Version 3:  Generate the names from a putative list of all living humans (pretend we all had birth certificates).  That's $6,700,000,000$ names.  And imagine the year of death only is predicted, not the cause of death.  In 20110704 format.  That's $6,700,000,000 \times 8^{10} = 7,194,070,220,800,000,000$ tweets in totality.  You can continue bringing this sample space down by introducing more knowledge into the date format, but you should already be feeling less than impressed with the grim tweetbot.  It isn't telling you much.  It is merely listing your name with a collection of dates.

I notice in passing there already is a (human maintained) Grim Tweeter though Google currently doesn't return any hits for the phrase 'the grim tweetbot'.  So I'll lay claim to it here.

Bin Laden's death apparently sparked a record 12.4 million tweets per hour.  Going flat out at that rate for about 66,229 millennia we'd come to the end of Version 3.  But I'm sure this could be done much faster.  It would need to, since by then we ought to have a lot more people being born whose death it would need to tweet.

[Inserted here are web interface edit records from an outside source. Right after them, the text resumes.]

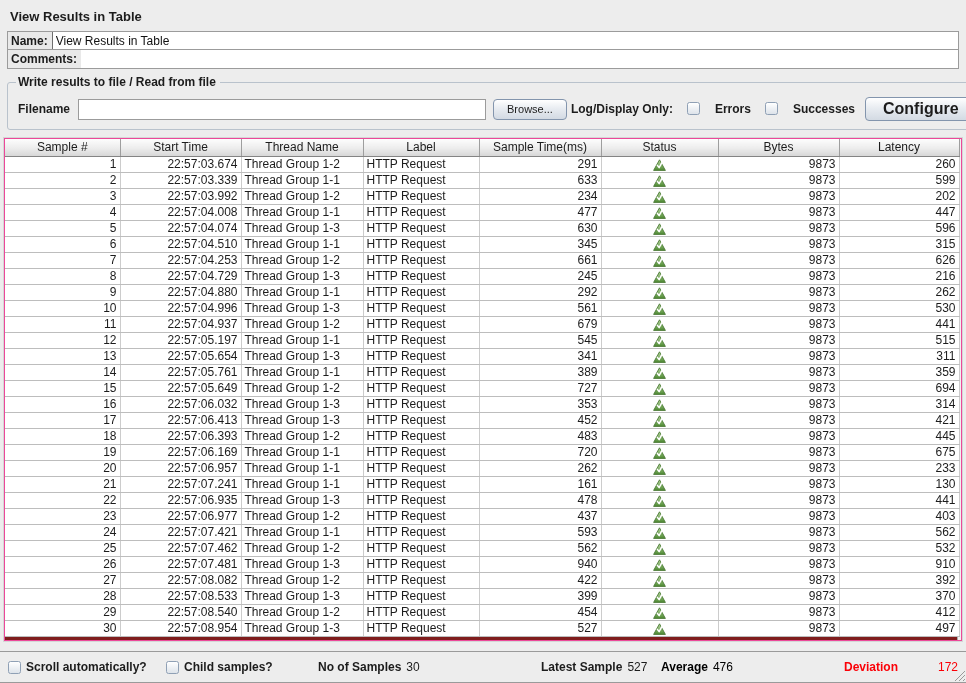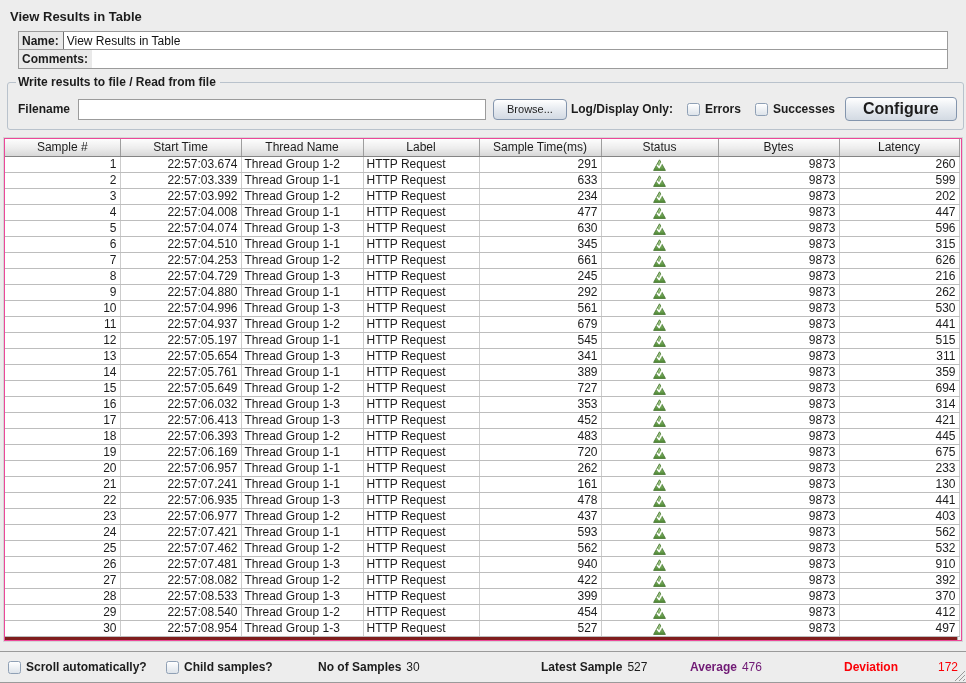--- a/index.html
+++ b/index.html
@@ -18,7 +18,7 @@
     padding:9px 0 7px 10px;
   }
   .name-box, .comments-box {
-    margin:0 18px; height:19px;
+    margin:0 7px; height:19px;
     border:1px solid #9b9b9b;
     display:flex; align-items:stretch;
     background:#e9e9e9;

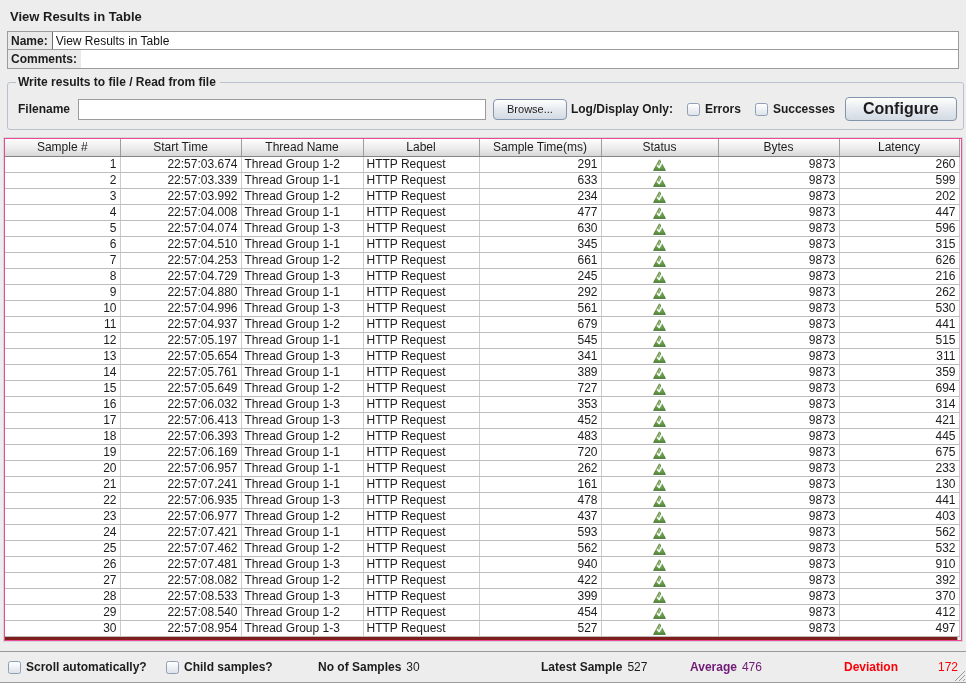--- a/index.html
+++ b/index.html
@@ -62,7 +62,7 @@
     border:1px solid #8fa0b5; border-radius:2.5px;
     vertical-align:middle; flex:none;
   }
-  .cbx-group { display:flex; align-items:center; gap:5px; margin-left:14px; white-space:nowrap; }
+  .cbx-group { display:flex; align-items:flex-start; gap:15px; margin-left:14px; white-space:nowrap; }
   .cbx-group b { font-weight:bold; }
   
   .scrollpane {

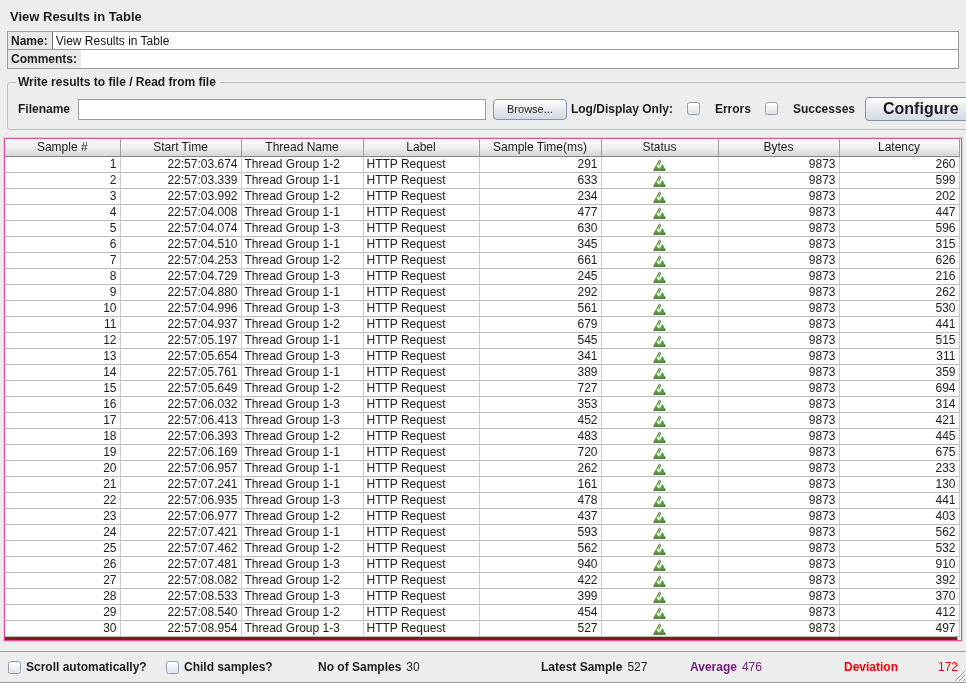--- a/index.html
+++ b/index.html
@@ -816,7 +816,7 @@
     <span class="f-label">Latest Sample</span>
     <span>527</span>
   </span>
-  <span class="f-item" style="left:690px; color:#701a75;">
+  <span class="f-item" style="left:661px; color:#000000;">
     <span class="f-label">Average</span>
     <span>476</span>
   </span>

But Moore's Law, a version of which claims a doubling of processor capacity every 2 years, will make Version 3 finish in our own lifetime, within 49 years.  Think of it like this.  In the first year we can tweet $a = 12,400,000 \times 24 \times 365$ times.  We check back in 2 years time and we find we doubled our capacity to $2a$.  Two more years and we see $2^2a$.  After 25 iterations, we will have tweeted $7,289,633,025,888,000,000$ times.  The first iteration took a year, but all 24 subsequent iterations took 2 years, giving a total of 49 years to play out, riding on the back of Moore's Law.